_Required action_
Set down again exactly the lines of the listing below that fall between the line holding "delivery date: 2025-09-03 -> 2025-09-24" and the line holding "total: 621.33 -> 587.09", inclusive.

### Input ###

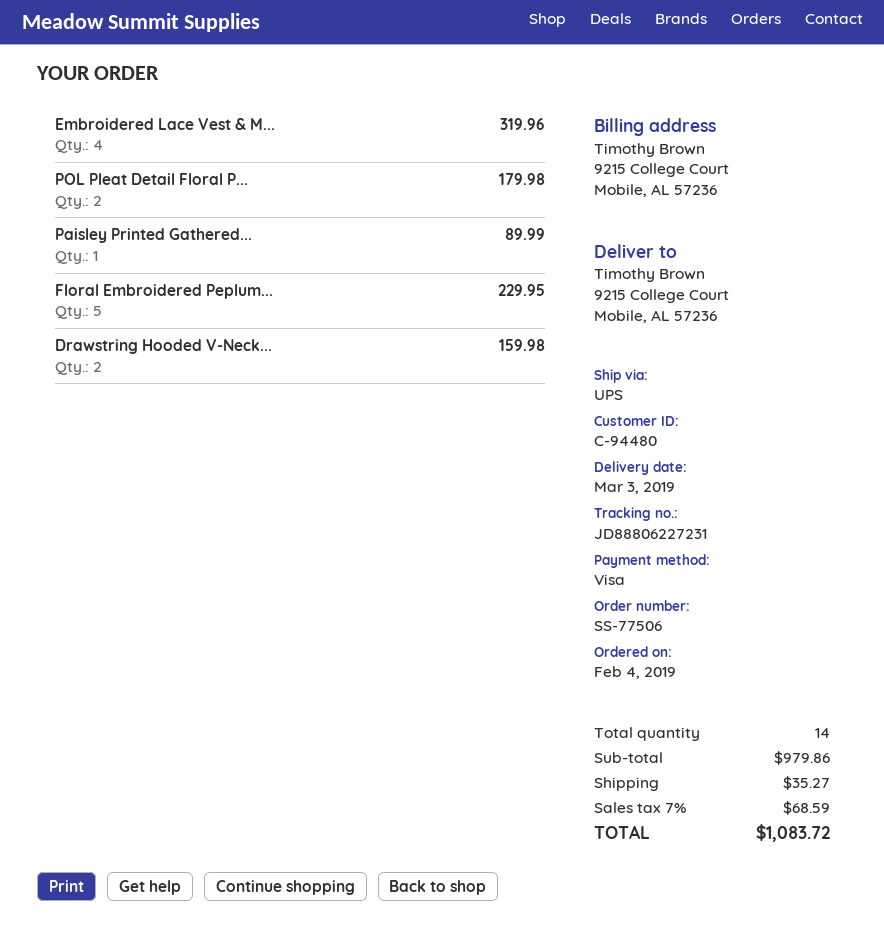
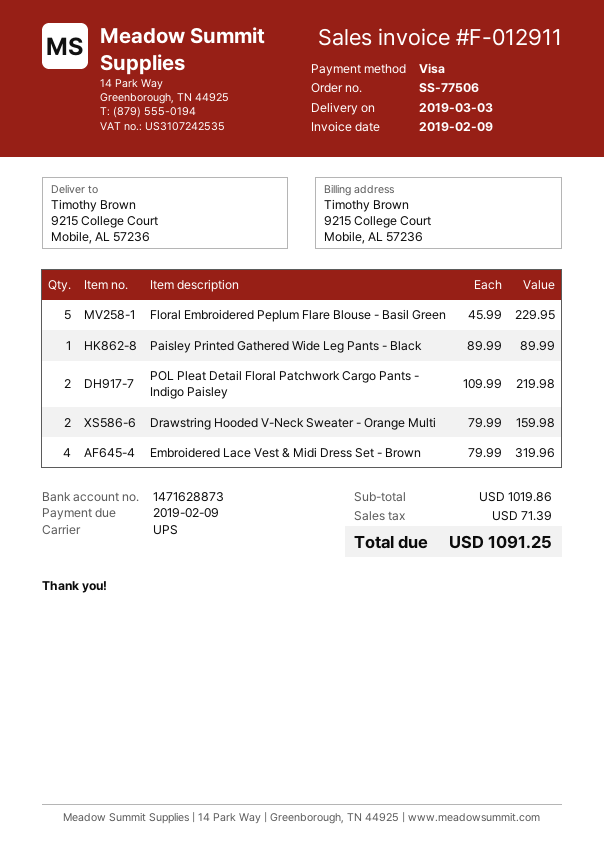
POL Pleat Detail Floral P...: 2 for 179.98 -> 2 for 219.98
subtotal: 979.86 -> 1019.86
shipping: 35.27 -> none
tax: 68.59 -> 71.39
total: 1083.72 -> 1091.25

###
### Input ###

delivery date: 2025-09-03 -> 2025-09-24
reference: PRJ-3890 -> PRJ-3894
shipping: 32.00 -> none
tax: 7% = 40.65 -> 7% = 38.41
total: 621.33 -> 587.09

###

_Answer for the task_
delivery date: 2025-09-03 -> 2025-09-24
reference: PRJ-3890 -> PRJ-3894
shipping: 32.00 -> none
tax: 7% = 40.65 -> 7% = 38.41
total: 621.33 -> 587.09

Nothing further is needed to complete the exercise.